[WHAT THE TASK ASKS]
When the string "flex" occurs in a line of the listing below, return that line.

[LISTED ENTRIES]
⟨

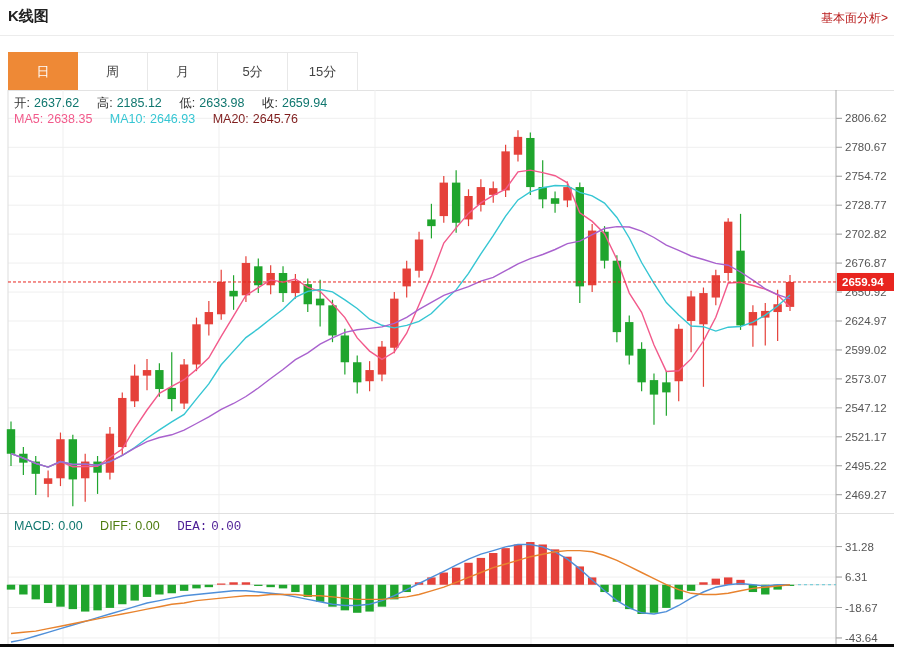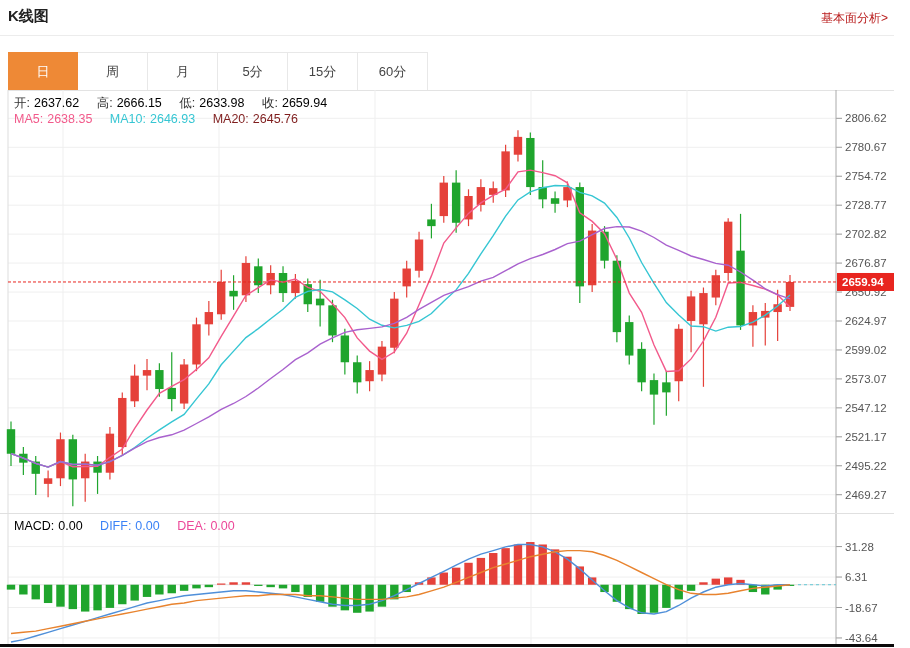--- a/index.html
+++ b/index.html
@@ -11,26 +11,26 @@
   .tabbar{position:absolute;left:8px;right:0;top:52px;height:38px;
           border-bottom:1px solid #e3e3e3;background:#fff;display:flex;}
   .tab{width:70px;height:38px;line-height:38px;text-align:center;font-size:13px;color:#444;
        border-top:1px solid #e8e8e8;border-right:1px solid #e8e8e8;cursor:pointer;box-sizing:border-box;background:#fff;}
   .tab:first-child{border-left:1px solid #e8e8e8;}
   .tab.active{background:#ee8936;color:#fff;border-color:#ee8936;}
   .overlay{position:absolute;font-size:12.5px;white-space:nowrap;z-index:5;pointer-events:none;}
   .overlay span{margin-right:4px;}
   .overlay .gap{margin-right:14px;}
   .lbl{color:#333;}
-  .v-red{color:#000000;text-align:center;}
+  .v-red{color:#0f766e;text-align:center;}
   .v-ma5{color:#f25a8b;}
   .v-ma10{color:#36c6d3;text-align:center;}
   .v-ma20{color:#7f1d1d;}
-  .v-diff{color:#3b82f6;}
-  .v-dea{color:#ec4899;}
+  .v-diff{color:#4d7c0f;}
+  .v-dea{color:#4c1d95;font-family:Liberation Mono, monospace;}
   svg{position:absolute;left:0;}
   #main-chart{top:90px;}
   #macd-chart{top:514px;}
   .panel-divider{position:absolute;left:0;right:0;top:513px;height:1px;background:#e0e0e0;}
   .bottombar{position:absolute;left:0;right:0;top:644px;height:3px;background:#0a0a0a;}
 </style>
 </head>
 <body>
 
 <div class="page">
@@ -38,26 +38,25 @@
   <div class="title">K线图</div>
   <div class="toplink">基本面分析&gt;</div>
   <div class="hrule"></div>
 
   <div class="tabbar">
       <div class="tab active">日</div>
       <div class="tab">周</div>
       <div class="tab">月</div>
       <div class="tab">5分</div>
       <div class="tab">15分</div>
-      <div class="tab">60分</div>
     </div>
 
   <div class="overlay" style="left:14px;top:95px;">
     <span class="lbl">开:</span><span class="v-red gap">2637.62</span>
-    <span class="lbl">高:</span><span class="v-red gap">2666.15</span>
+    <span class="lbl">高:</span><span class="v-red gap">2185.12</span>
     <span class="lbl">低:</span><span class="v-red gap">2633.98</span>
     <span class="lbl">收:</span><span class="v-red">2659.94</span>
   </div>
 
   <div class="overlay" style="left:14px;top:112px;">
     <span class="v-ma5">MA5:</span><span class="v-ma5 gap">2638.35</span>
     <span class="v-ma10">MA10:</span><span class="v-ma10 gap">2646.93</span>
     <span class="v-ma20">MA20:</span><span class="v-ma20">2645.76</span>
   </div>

⟩
⟨

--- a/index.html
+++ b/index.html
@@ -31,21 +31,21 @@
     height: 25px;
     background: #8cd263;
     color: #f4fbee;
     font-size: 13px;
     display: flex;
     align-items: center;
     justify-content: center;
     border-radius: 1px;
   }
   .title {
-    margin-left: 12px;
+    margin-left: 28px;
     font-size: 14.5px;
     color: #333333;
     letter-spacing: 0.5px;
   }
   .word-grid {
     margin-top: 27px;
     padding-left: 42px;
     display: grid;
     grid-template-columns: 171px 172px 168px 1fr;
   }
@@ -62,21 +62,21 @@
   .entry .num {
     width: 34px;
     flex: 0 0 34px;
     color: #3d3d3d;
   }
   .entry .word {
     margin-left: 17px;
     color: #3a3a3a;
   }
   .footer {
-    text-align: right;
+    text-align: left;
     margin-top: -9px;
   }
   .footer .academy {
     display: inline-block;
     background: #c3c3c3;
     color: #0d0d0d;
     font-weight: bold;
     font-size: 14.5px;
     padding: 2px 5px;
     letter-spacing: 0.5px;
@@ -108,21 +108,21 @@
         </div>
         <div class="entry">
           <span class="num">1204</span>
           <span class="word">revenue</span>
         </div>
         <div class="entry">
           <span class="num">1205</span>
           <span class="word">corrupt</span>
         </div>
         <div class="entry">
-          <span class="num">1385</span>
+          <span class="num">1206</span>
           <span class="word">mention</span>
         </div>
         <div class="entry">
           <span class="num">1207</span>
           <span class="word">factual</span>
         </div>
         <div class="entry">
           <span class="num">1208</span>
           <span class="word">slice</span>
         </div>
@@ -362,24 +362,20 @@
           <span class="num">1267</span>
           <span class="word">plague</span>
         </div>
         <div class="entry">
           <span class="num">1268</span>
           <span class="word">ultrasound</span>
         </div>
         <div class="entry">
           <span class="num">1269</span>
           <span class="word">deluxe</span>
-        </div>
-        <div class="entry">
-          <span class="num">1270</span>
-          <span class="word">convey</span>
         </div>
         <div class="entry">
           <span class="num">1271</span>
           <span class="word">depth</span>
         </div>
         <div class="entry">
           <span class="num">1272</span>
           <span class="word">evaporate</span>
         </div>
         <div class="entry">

⟩

[TASK RESPONSE]
           border-bottom:1px solid #e3e3e3;background:#fff;display:flex;}
     display: flex;
     flex: 0 0 34px;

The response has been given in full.